Montag, 7. Oktober 2013 09:50
Samsung Unternehmenslogo

SEOUL (IT-Times) - Samsung fordert von US-Präsident Barack Obama, dass dieser von seinem Veto-Recht Gebrauch macht und das Import-Verbot einiger Samsung-Geräte aufhebt. Im August diesen Jahres hatte der US-Präsident Apple so unter die Arme gegriffen.
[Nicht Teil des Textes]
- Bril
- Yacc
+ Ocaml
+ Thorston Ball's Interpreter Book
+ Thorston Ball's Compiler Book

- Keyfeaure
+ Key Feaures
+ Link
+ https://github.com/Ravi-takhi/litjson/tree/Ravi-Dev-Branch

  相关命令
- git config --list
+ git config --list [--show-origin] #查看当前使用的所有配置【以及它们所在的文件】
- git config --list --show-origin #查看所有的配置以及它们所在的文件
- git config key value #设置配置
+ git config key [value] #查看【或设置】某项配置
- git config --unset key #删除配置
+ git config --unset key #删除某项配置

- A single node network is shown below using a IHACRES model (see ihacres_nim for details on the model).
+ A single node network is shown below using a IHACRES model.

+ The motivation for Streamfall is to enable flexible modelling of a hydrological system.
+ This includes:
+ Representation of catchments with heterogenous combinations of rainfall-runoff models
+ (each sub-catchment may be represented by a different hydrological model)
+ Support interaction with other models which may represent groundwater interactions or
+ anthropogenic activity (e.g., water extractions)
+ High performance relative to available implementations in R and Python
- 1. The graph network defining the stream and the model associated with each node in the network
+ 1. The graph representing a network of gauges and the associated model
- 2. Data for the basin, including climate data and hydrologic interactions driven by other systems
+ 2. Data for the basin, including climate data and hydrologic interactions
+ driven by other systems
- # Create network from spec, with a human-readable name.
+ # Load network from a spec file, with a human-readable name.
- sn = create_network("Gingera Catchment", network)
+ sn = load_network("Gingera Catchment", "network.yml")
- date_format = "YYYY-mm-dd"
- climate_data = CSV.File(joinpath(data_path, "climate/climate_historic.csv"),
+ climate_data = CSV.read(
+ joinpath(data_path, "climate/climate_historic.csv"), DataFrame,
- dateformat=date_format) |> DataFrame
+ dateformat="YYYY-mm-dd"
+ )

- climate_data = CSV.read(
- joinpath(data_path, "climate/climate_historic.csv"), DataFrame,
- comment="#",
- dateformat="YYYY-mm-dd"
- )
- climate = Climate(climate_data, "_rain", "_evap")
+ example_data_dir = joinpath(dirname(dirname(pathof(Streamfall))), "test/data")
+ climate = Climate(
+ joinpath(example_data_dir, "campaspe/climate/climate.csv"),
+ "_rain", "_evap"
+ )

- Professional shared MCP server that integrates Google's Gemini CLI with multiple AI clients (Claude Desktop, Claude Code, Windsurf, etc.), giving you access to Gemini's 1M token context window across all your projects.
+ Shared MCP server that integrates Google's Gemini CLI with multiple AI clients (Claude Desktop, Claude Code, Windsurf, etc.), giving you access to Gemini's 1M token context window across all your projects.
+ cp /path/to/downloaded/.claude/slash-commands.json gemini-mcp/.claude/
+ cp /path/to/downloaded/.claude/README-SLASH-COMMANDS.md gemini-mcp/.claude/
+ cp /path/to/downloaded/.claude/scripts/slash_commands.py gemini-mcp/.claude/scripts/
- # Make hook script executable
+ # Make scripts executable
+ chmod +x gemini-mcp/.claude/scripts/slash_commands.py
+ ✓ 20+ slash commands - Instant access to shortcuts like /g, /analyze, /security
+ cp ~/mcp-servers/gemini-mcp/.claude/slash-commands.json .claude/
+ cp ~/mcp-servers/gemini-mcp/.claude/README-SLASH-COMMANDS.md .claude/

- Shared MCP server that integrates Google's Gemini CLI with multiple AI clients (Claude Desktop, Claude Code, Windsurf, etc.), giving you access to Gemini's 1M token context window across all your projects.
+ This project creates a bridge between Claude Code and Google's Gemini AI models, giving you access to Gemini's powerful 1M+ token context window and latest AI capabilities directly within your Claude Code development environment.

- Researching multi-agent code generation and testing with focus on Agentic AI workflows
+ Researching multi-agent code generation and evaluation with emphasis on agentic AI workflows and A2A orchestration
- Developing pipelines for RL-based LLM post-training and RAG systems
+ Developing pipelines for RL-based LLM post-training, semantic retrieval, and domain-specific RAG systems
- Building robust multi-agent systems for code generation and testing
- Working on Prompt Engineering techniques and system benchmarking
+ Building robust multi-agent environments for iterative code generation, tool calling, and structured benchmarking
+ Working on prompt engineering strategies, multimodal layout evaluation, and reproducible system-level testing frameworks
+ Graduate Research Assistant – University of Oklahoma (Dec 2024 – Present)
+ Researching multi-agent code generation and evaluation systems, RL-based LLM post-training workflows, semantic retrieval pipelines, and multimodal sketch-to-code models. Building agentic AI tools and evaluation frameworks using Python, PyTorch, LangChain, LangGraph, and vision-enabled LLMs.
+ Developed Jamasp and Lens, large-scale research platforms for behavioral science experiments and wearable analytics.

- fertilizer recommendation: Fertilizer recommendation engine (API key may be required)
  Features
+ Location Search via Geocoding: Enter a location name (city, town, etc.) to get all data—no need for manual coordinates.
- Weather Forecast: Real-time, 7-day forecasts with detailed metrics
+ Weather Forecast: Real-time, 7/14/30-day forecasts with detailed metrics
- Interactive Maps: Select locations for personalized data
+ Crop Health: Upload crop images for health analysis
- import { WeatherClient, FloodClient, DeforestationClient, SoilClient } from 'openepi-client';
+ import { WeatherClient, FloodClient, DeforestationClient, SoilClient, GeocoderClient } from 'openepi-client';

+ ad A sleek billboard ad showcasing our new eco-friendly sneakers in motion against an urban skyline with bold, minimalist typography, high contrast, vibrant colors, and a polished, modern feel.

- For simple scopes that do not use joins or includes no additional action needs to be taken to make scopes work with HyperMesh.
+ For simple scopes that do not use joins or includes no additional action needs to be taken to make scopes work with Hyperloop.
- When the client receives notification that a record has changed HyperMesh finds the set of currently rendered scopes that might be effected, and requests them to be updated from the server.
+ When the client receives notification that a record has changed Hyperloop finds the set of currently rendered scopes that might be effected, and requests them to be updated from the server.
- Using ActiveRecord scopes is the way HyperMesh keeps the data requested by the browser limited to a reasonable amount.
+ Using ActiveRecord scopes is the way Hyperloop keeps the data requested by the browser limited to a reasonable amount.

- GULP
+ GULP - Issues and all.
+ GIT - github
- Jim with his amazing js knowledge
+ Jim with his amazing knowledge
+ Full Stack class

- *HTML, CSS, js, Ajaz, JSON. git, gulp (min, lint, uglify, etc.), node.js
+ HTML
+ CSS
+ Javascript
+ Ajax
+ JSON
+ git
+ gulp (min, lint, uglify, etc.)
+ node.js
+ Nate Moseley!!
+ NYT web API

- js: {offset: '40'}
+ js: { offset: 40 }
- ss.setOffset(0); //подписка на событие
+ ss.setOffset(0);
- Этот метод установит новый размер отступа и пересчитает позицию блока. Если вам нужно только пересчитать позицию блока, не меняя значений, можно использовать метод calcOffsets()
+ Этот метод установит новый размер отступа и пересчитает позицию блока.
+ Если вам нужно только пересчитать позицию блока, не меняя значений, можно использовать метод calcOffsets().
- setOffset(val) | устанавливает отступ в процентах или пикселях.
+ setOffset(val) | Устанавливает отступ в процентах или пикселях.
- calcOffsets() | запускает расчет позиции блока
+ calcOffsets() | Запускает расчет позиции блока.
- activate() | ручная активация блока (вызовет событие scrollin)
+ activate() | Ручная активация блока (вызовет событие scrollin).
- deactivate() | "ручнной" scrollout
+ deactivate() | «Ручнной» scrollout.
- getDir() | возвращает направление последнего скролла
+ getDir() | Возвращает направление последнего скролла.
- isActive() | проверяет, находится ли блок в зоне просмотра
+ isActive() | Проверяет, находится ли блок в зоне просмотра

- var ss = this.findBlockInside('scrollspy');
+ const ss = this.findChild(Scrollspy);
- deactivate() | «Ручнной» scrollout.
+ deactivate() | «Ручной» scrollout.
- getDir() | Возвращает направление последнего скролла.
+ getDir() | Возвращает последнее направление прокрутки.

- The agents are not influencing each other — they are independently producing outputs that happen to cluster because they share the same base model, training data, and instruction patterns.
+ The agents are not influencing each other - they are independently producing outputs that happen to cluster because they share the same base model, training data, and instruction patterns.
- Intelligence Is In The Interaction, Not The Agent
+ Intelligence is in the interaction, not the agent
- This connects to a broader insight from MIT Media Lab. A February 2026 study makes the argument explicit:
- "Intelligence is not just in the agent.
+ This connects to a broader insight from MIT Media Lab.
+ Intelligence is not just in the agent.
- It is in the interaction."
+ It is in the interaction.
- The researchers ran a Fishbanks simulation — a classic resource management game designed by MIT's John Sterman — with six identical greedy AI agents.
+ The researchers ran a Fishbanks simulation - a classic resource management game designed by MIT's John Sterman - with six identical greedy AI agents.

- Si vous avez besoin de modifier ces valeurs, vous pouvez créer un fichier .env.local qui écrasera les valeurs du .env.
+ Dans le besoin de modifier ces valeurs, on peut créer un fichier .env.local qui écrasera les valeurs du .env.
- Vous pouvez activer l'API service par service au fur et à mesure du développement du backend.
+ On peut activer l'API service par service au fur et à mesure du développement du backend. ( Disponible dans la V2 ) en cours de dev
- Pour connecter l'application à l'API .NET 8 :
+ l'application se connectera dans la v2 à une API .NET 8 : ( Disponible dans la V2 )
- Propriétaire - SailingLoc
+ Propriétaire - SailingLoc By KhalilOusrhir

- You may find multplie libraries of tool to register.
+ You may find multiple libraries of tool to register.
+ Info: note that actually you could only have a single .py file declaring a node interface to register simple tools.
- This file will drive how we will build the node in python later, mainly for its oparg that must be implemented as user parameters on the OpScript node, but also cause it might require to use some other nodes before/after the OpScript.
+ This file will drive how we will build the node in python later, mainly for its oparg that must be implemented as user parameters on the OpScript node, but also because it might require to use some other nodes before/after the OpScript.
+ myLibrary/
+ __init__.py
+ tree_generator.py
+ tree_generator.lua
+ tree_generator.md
Am 03. August dieses Jahres hatte der südkoreanische Technologiekonzern Samsung ein Patentverfahren gegen den Mac-Entwickler Apple für sich entscheiden können. Aufgrund der Patentrechtsverletzung belegte die US-Handelskommission International Trade Commission (ITC) das iPhone 4 sowie das iPad 2 3G mit einem Import-Verbot. Präsident Barack Obama legte daraufhin sein Veto ein und ermöglichte Apple so die ungehinderte Auslieferung der Geräte. Nun, da Apple vor Gericht nachweisen konnte, dass einige Samsung-Produkte zwei Apple-Patente verletzen, müssten verschiedene, ältere Samsung-Smartphones ab dem 08. Oktober vom US-amerikanischen Markt genommen werden. Samsung forderte die US-Administration nun wiederholt auf, das Verkaufsverbot aufzuheben, um eine Gleichbehandlung der Marktteilnehmer zu gewährleisten. Weiterhin spricht man bei Samsung davon, dass auch die US-Regierung ein Interesse daran haben sollte Günstlingswirtschaft und Protektionismus zu vermeiden, so der Nachrichtendienst Bloomberg.